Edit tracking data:
• • •

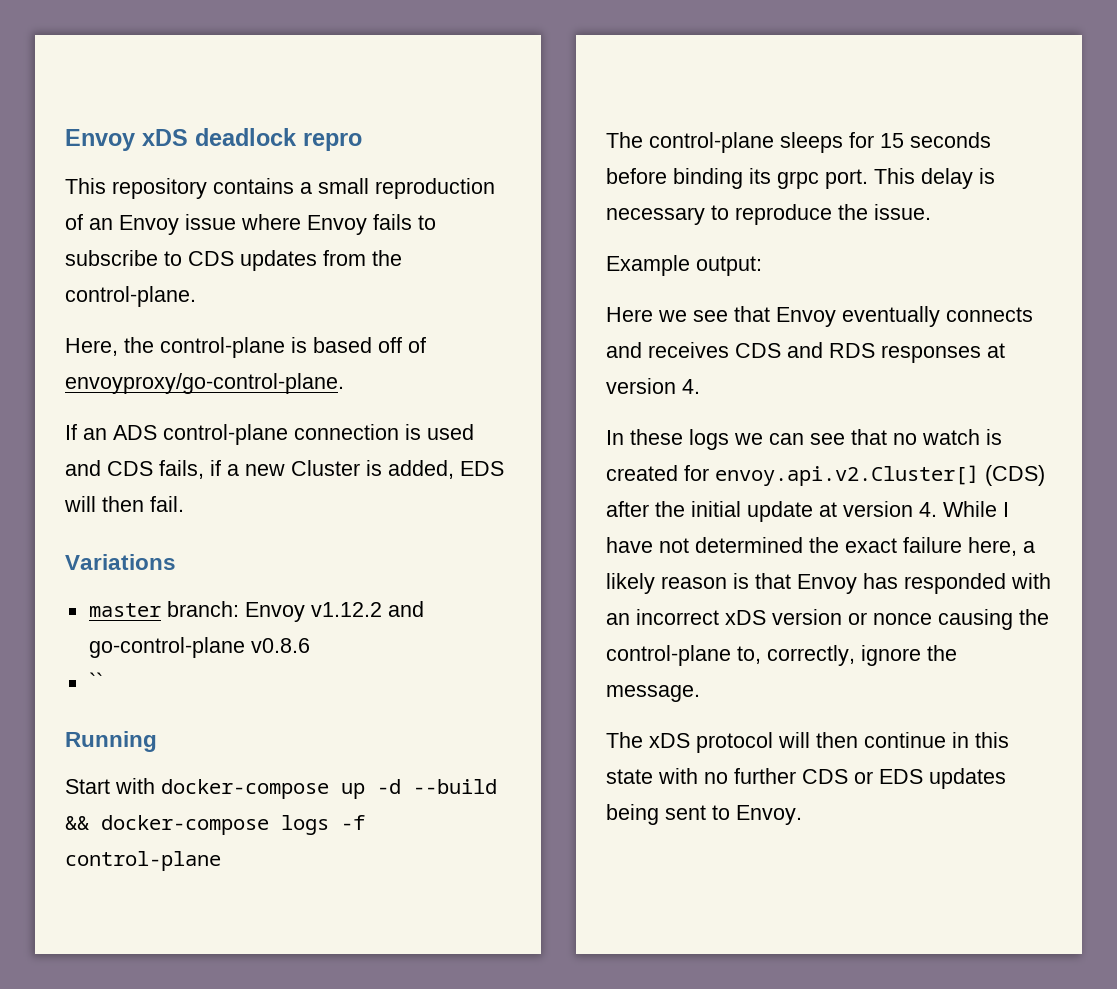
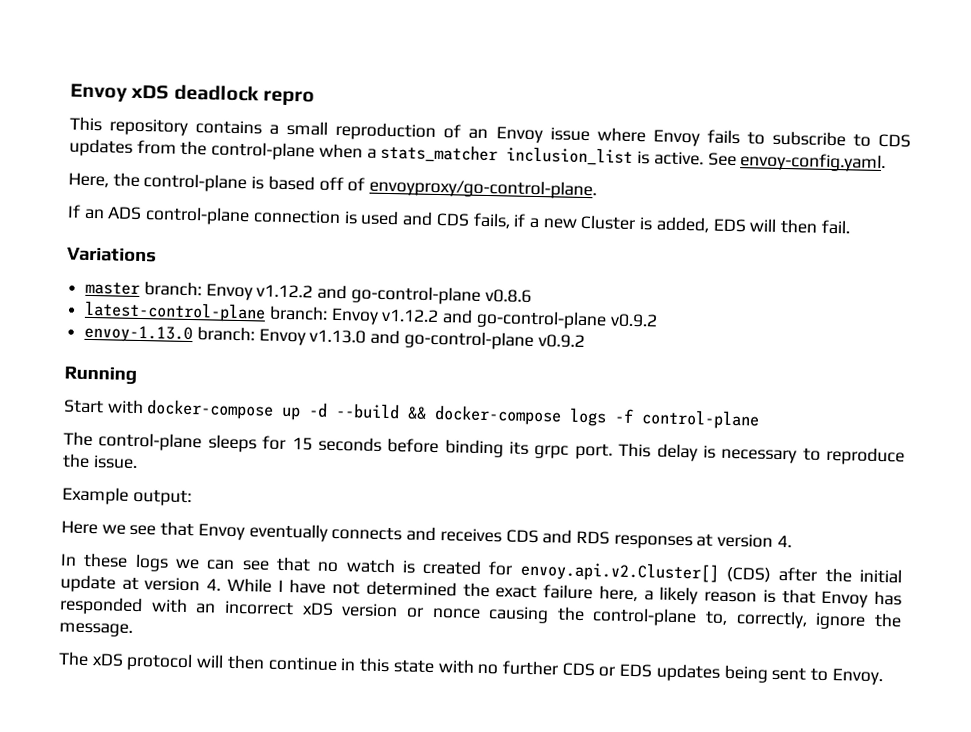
[65,286,196,307] control-plane. -> [211,141,887,173] control-plane when a stats_matcher inclusion_list is active. See envoy-config.yaml.
[88,672,103,689] `` -> [84,300,658,330] [84,324,585,350] latest-control-plane branch: Envoy v1.12.2 and go-control-plane v0.9.2 // envoy-1.13.0 branch: Envoy v1.13.0 and go-control-plane v0.9.2

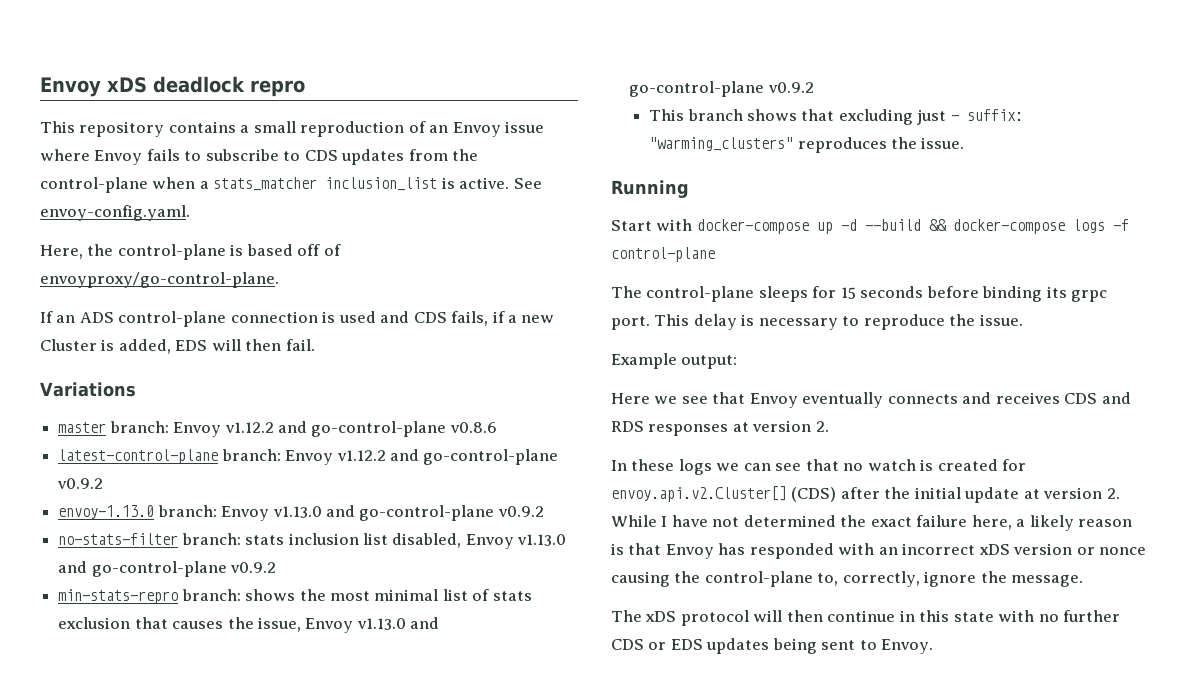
(585, 341) none -> [58,533,567,549] [58,561,277,577] [58,589,532,604] [58,617,440,633] [629,81,814,97] [649,109,1023,125] [649,137,965,153] // no-stats-filter branch: stats inclusion list disabled, Envoy v1.13.0 and go-control-plane v0.9.2 // min-stats-repro branch: shows the most minimal list of stats exclusion that causes the issue, Envoy v1.13.0 and go-control-plane v0.9.2 // This branch shows that excluding just - suffix: "warming_clusters" reproduces the issue.
[776,534,792,548] 4. -> [815,421,829,432] 2.
[206,578,222,591] 4. -> [1106,488,1120,499] 2.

• • •

WHAT TO WORK ON - Set down the line that contains "(585, 341) none" exactly. Do the same for each later line of the data, through the end, and add nothing.

PROBLEM SOLUTION -
(585, 341) none -> [58,533,567,549] [58,561,277,577] [58,589,532,604] [58,617,440,633] [629,81,814,97] [649,109,1023,125] [649,137,965,153] // no-stats-filter branch: stats inclusion list disabled, Envoy v1.13.0 and go-control-plane v0.9.2 // min-stats-repro branch: shows the most minimal list of stats exclusion that causes the issue, Envoy v1.13.0 and go-control-plane v0.9.2 // This branch shows that excluding just - suffix: "warming_clusters" reproduces the issue.
[776,534,792,548] 4. -> [815,421,829,432] 2.
[206,578,222,591] 4. -> [1106,488,1120,499] 2.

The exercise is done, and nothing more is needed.